A man with Down's syndrome serves a customer a pint of beer in a pub.

Forecasts make Marston’s (LSE: MARS) shares look very cheap, so what might we be missing?

The brewer and pub operator’s last full year ended on 1 October 2022. And it showed a big improvement over 2021. Revenue almost doubled, and profit returned after several years of losses.

The hospitality business was one of the hardest hit by the Covid pandemic. And as the chart above shows, Marston’s shares plunged along with profits.

We’re looking at a 60% slump in five years. Even over the past 12 months, as forecasters turn bullish, Marston’s shares are down 45%.


Analysts expect earnings growth for 2023, which would put the shares on a price-to-earnings (P/E) ratio of only around eight. However, I must be cautious here.
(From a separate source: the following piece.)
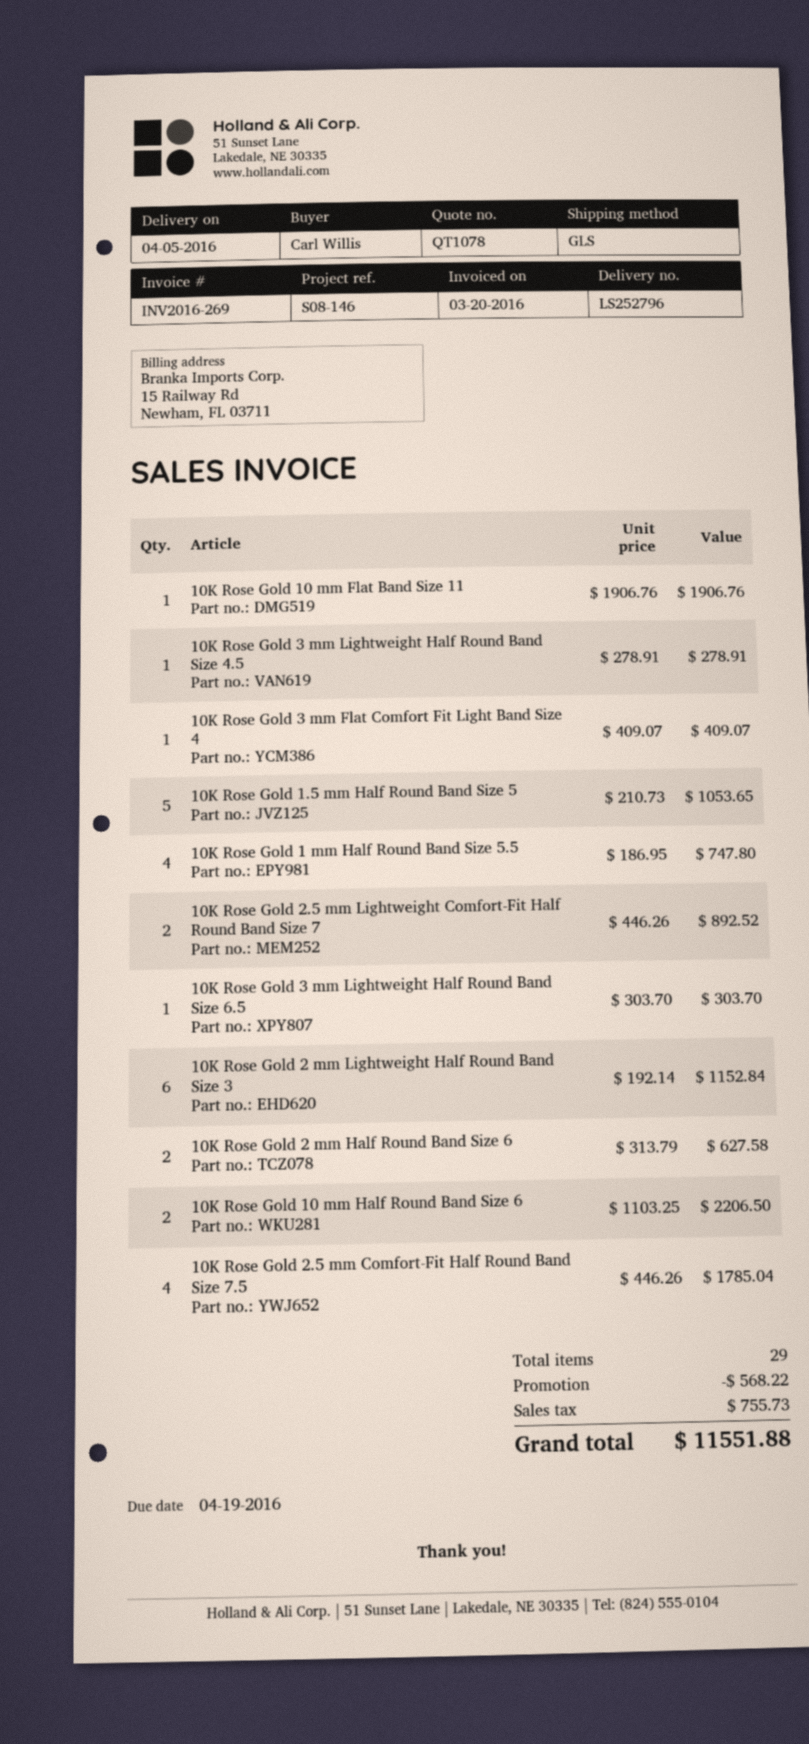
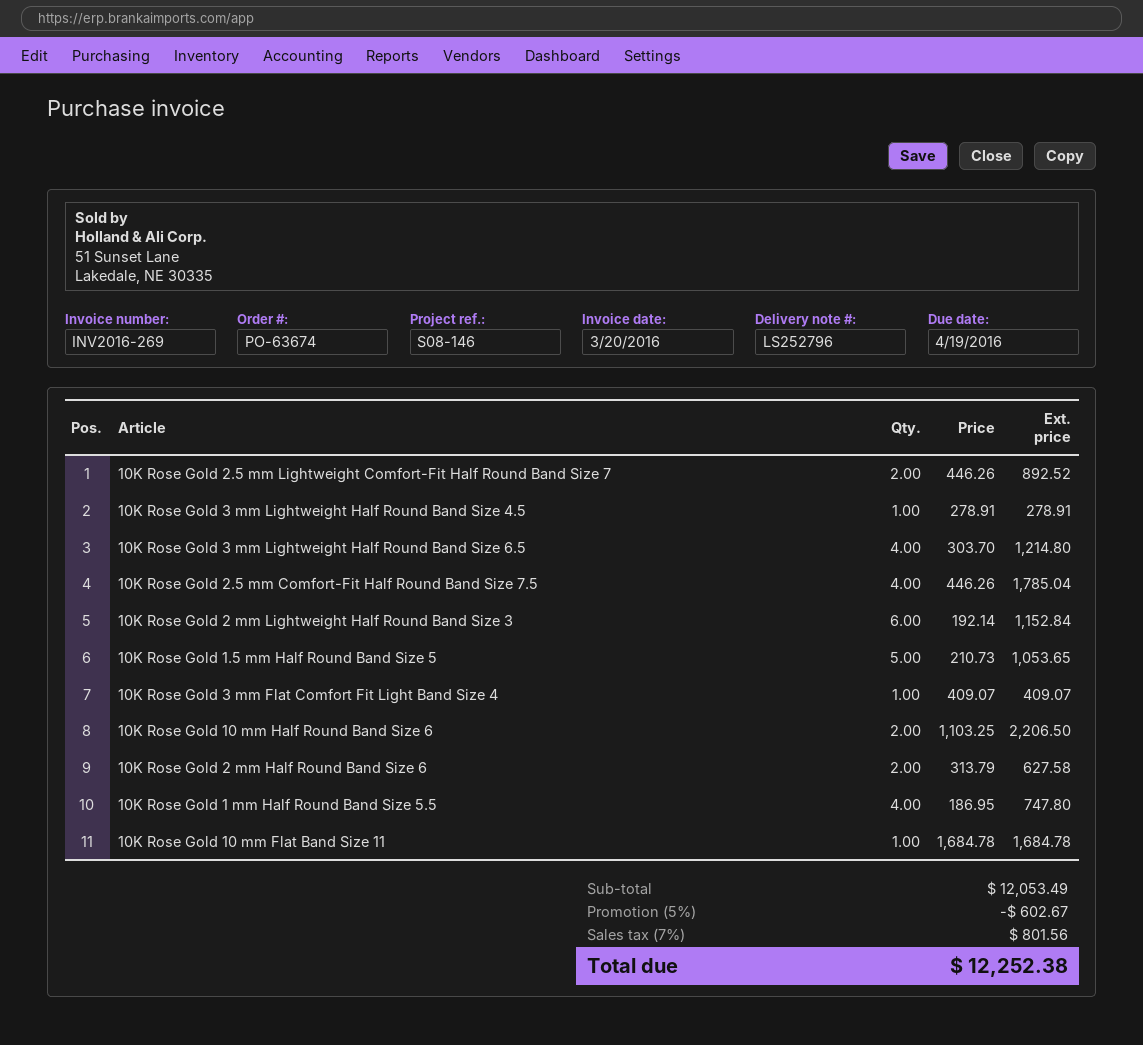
10K Rose Gold 10 mm Flat Band Size 11: 1 x 1906.76 = 1906.76 -> 1 x 1684.78 = 1684.78
10K Rose Gold 3 mm Lightweight Half Round Band Size 6.5: 1 x 303.70 = 303.70 -> 4 x 303.70 = 1214.80
discount: 568.22 -> 602.67
tax: 755.73 -> 801.56
total: 11551.88 -> 12252.38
We’re barely into Marston’s financial year, and a lot could happen before we reach its end. Still, for the 16 weeks to 21 January, like-for-like sales were 13% ahead of last year. And compared to the same period in pre-pandemic 2019-20, sales were up 4.5%.

There are plenty of shares on low P/E multiples these days though. It doesn’t necessarily mean they’re good value, and a good few really do warrant low prices.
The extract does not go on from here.